Hi guys We are experiencing problems with the Kubernetes age Prefect Community #ask-community

Hi guys, We are experiencing problems with the Ku...

Dave

01/07/2022, 2:21 PM

Hi guys, We are experiencing problems with the Kubernetes agent and deploying flows, due to timeout for k8s agent client. Its related to https://github.com/PrefectHQ/prefect/pull/5066. We are still encountering this error which means that the affected flows ends up being delayed approximate 15 minutes, which is rather critical in our use case and not a viable solution. I moved the trace log into the thread with some more info. Hope somebody has some ideas 🙏

Dave

01/07/2022, 2:21 PM

I have also followed this thread: https://prefect-community.slack.com/archives/CL09KU1K7/p1635843898280300. The issue looks also super related to this one in AKS: https://github.com/Azure/AKS/issues/1052, but that has been solved a while ago. So I would assume this is already being used by the k8s-agent.

k8s_agent_log.txt

Anna Geller

01/07/2022, 2:37 PM

I believe the issue is not related to AKS load balancing timeout, but rather to the Kubernetes job specification. Did you check why you are getting this error?

Copy code

AttributeError: 'V1Job' object has no attribute 'name'

Prefect can deploy a namespaced job if the kind of job is a plain Kubernetes job, it cannot deploy kind V1Job.

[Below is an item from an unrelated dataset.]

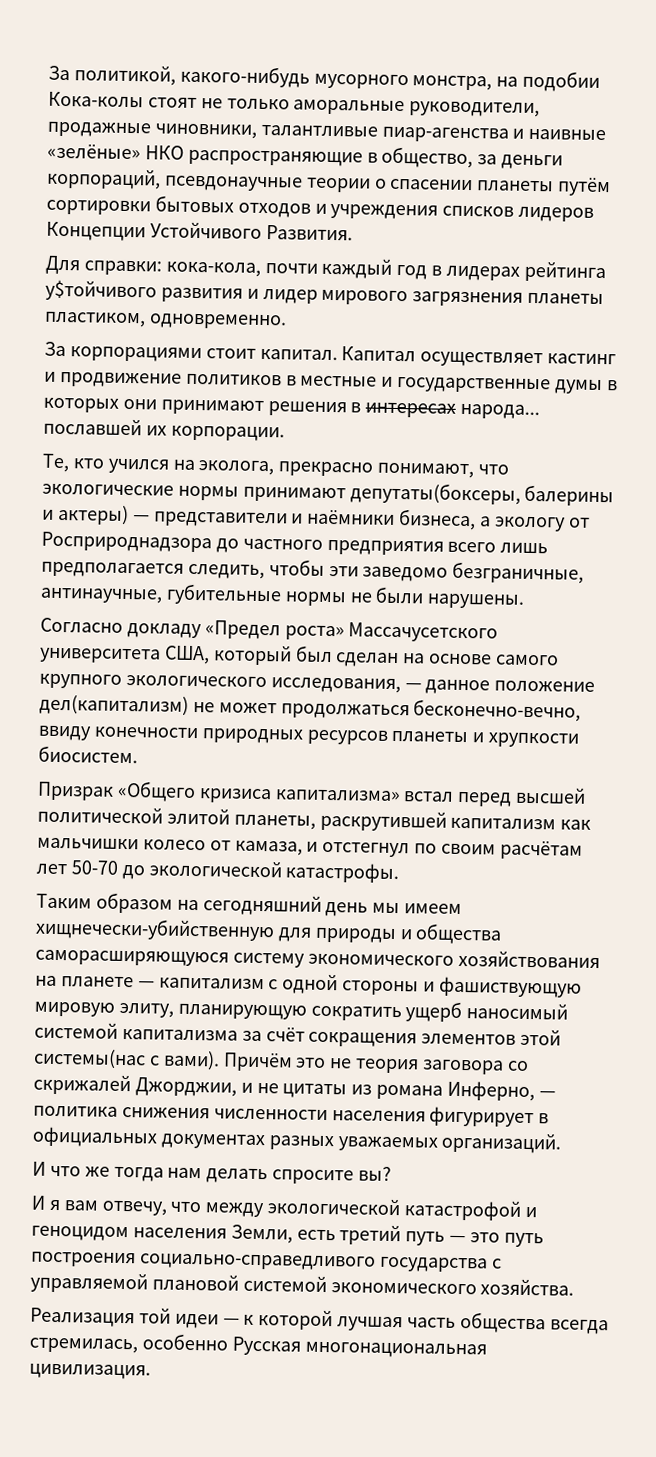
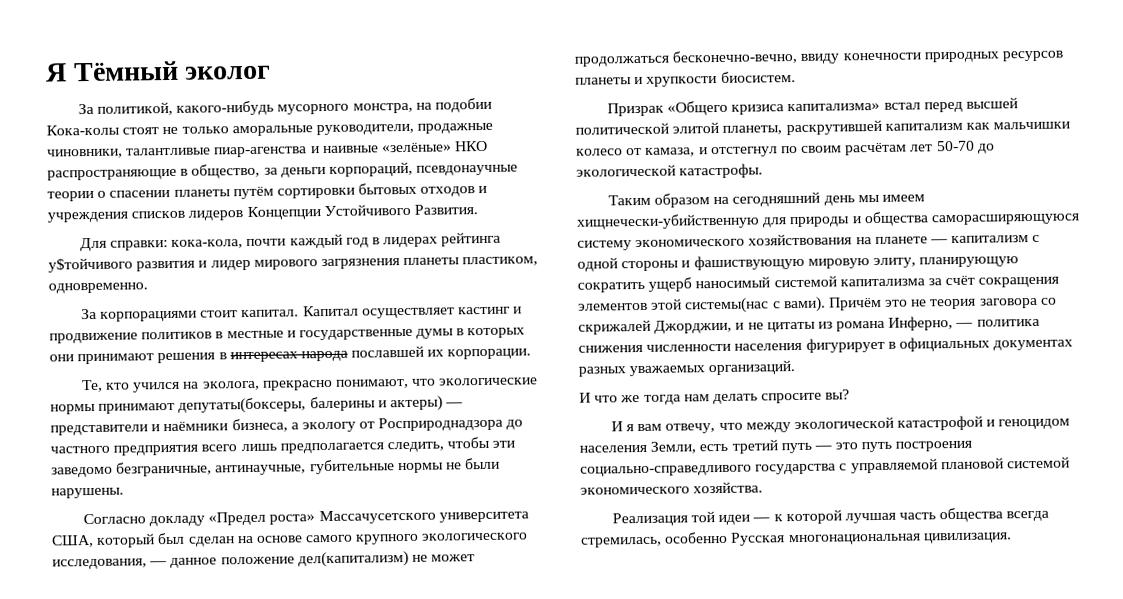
+ Я Тёмный эколог
- Капитал осуществляет кастинг и продвижение политиков в местные и государственные думы в которых они принимают решения в интересах народа... пославшей их корпорации.
+ Капитал осуществляет кастинг и продвижение политиков в местные и государственные думы в которых они принимают решения в интересах народа пославшей их корпорации.

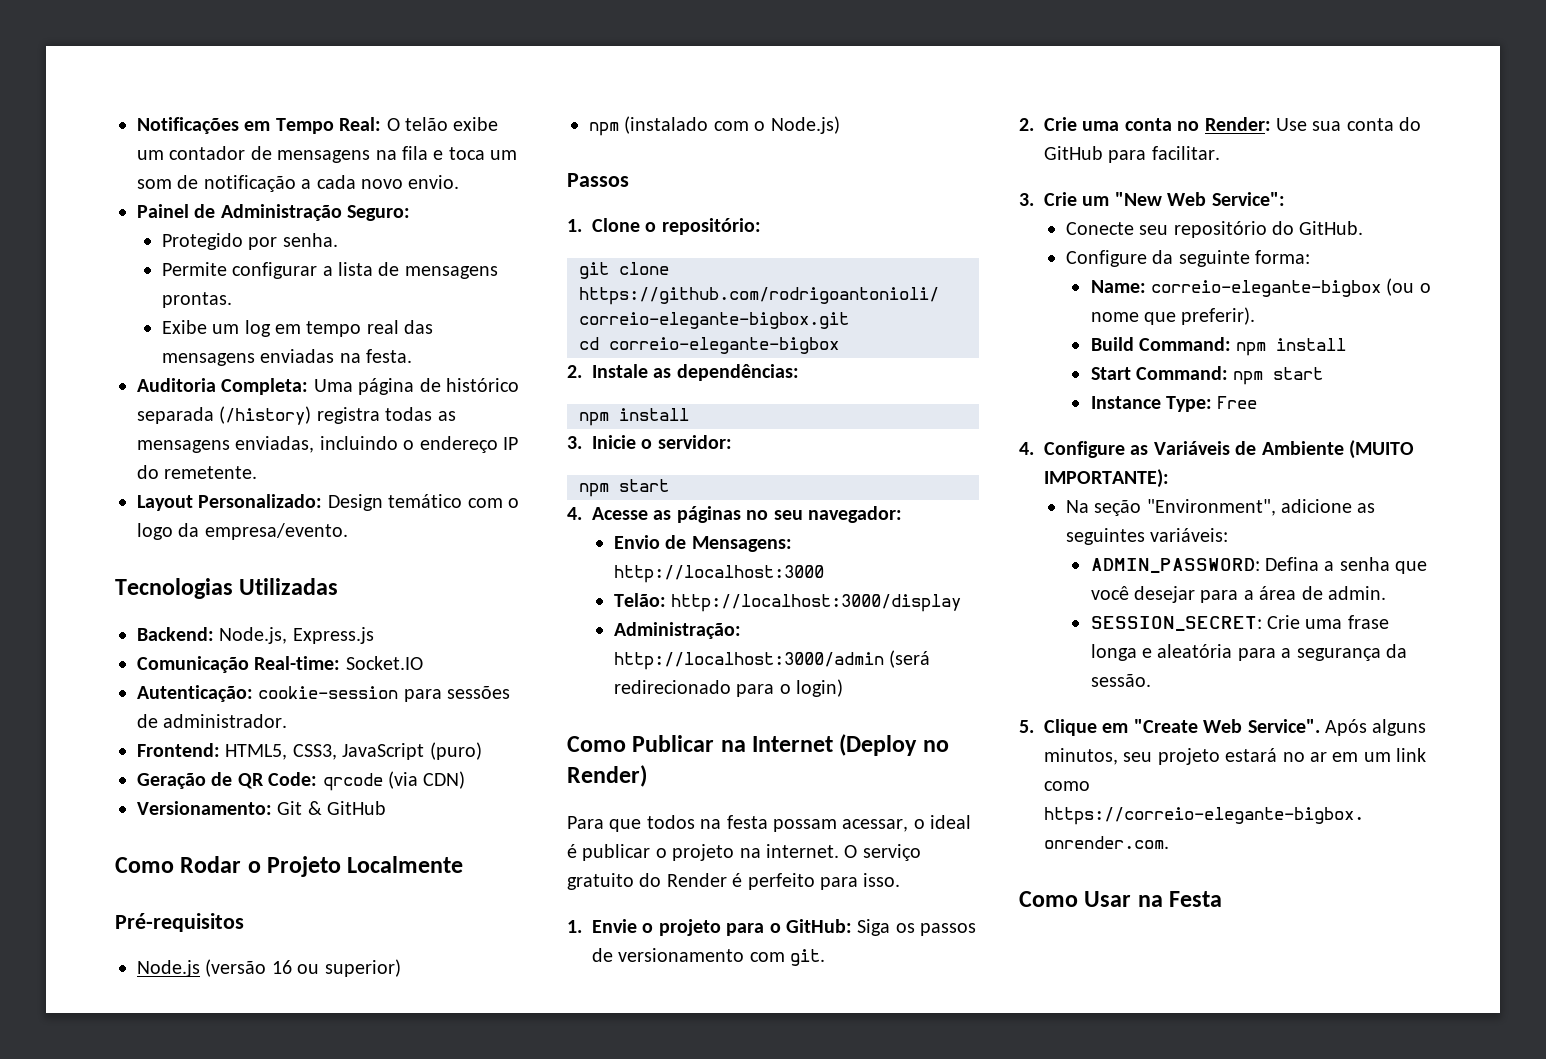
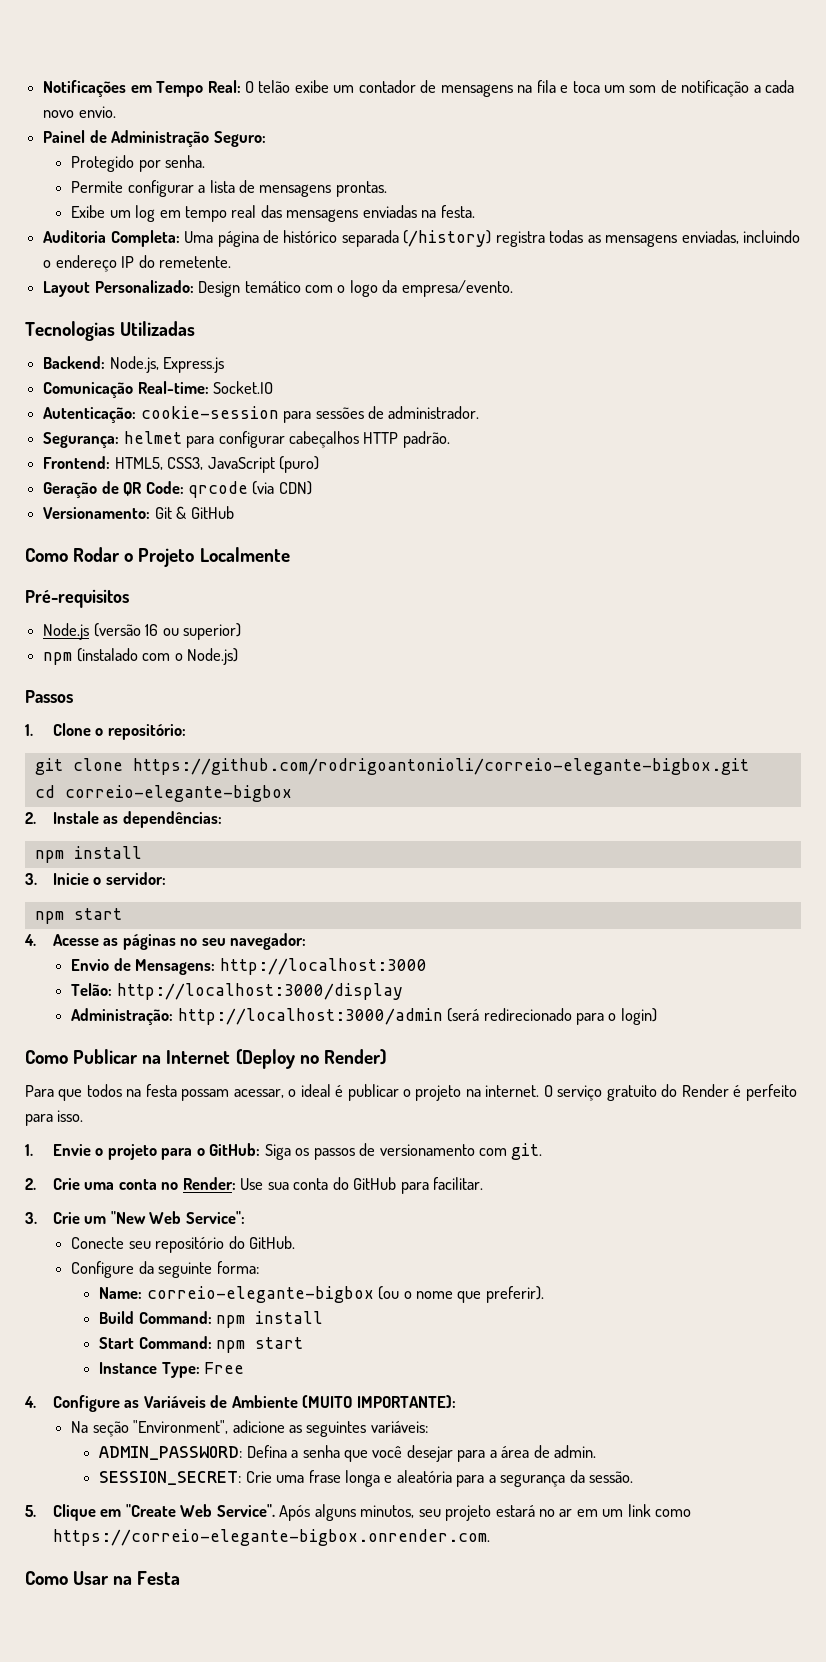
+ Segurança: helmet para configurar cabeçalhos HTTP padrão.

Can you share your flow definition that generated this log and the job spec to check it?

Dave

01/07/2022, 2:40 PM

Thank you for taking your time and reply 👏 Its pretty much the simplest flow I could come up with:

Copy code

import requests
import pendulum
from prefect import Flow, task
from prefect.storage.docker import Docker
from prefect.schedules import Schedule, clocks

@task
def fetch():
    r = requests.get('<http://google.com>')
    if not r.ok:
        raise Exception(r.text)
    return r.text

schedule = Schedule(clocks=[clocks.CronClock("0/5 * * * *", pendulum.parse('2022-01-07T00:00'))])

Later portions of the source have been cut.